The next day she did not go to the wood. She went instead with Clifford to Uthwaite. He could occasionally go out now in the car, and had got a strong young man as chauffeur, who could help him out of the car if need be. He particularly wanted to see his godfather, Leslie Winter, who lived at Shipley Hall, not far from Uthwaite. Winter was an elderly gentleman now, wealthy, one of the wealthy coal-owners who had had their hey-day in King Edward's time. King Edward had stayed more than once at Shipley, for the shooting. It was a handsome old stucco hall, very elegantly appointed, for Winter was a bachelor and prided himself on his style; but the place was beset by collieries. Leslie Winter was attached to Clifford, but personally did not entertain a great respect for him, because of the photographs in illustrated papers and the literature. The old man was a buck of the King Edward school, who thought life was life and the scribbling fellows were something else. Towards Connie the Squire was always rather gallant; he thought her an attractive demure maiden and rather wasted on Clifford, and it was a thousand pities she stood no chance of bringing forth an heir to Wragby. He himself had no heir.

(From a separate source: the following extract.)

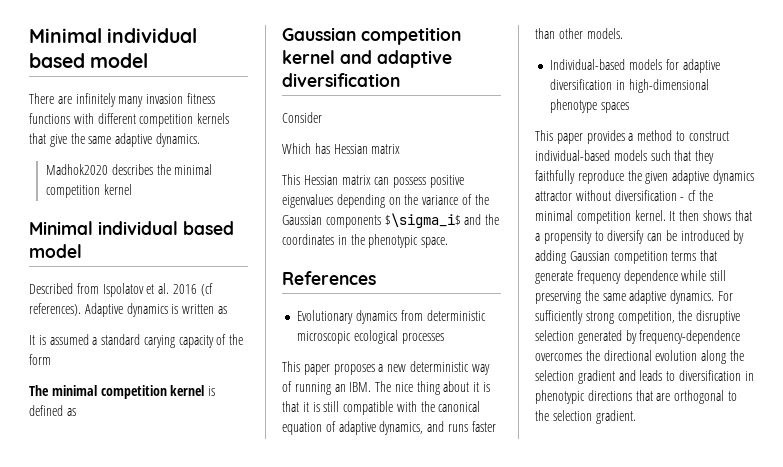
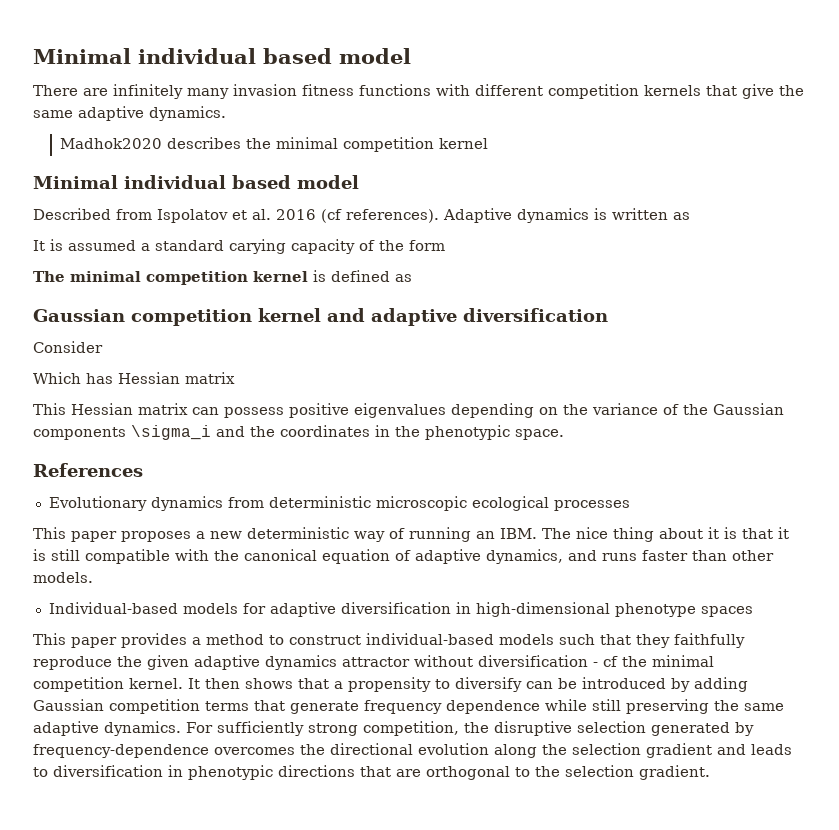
[384,213,461,228] $\sigma_i$ -> [131,425,211,440] \sigma_i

Connie wondered what he would say if he knew that Clifford's game-keeper had been having intercourse with her, and saying to her `tha mun come to th' cottage one time.' He would detest and despise her, for he had come almost to hate the shoving forward of the working classes. A man of her own class he would not mind, for Connie was gifted from nature with this appearance of demure, submissive maidenliness, and perhaps it was part of her nature. Winter called her `dear child' and gave her a rather lovely miniature of an eighteenth-century lady, rather against her will.

But Connie was preoccupied with her affair with the keeper. After all, Mr Winter, who was really a gentleman and a man of the world, treated her as a person and a discriminating individual; he did not lump her together with all the rest of his female womanhood in his `thee' and `tha'.

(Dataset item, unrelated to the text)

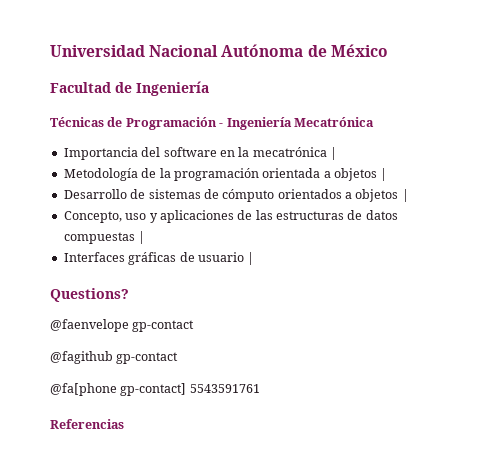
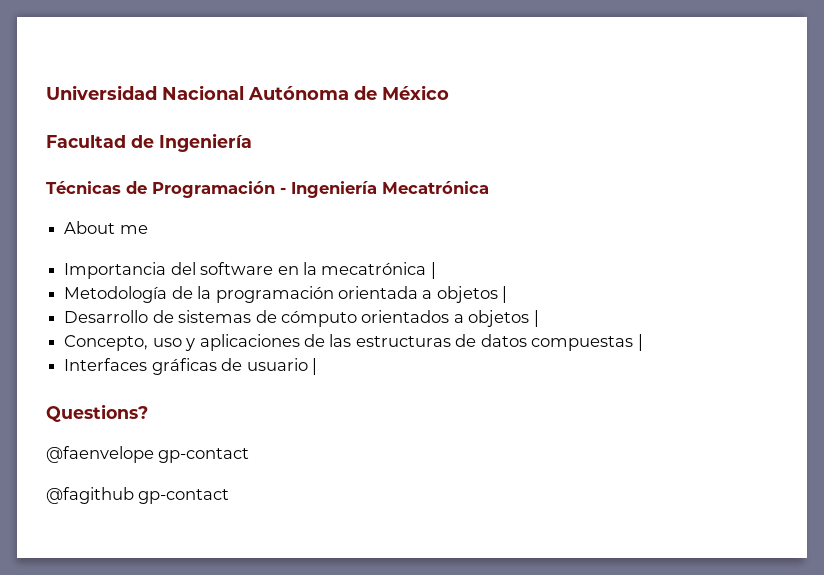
(374, 122) none -> [64,221,148,234] // About me
[50,383,260,396] [50,419,124,429] // @fa[phone gp-contact] 5543591761 // Referencias -> (230, 496) none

She did not go to the wood that day nor the next, nor the day following. She did not go so long as she felt, or imagined she felt, the man waiting for her, wanting her. But the fourth day she was terribly unsettled and uneasy. She still refused to go to the wood and open her thighs once more to the man. She thought of all the things she might do--drive to Sheffield, pay visits, and the thought of all these things was repellent. At last she decided to take a walk, not towards the wood, but in the opposite direction; she would go to Marehay, through the little iron gate in the other side of the park fence. It was a quiet grey day of spring, almost warm. She walked on unheeding, absorbed in thoughts she was not even conscious of She was not really aware of anything outside her, till she was startled by the loud barking of the dog at Marehay Farm. Marehay Farm! Its pastures ran up to Wragby park fence, so they were neighbours, but it was some time since Connie had called.

`Bell!' she said to the big white bull-terrier. `Bell! have you forgotten me? Don't you know me?' She was afraid of dogs, and Bell stood back and bellowed, and she wanted to pass through the farmyard on to the warren path.

Mrs Flint appeared. She was a woman of Constance's own age, had been a school-teacher, but Connie suspected her of being rather a false little thing.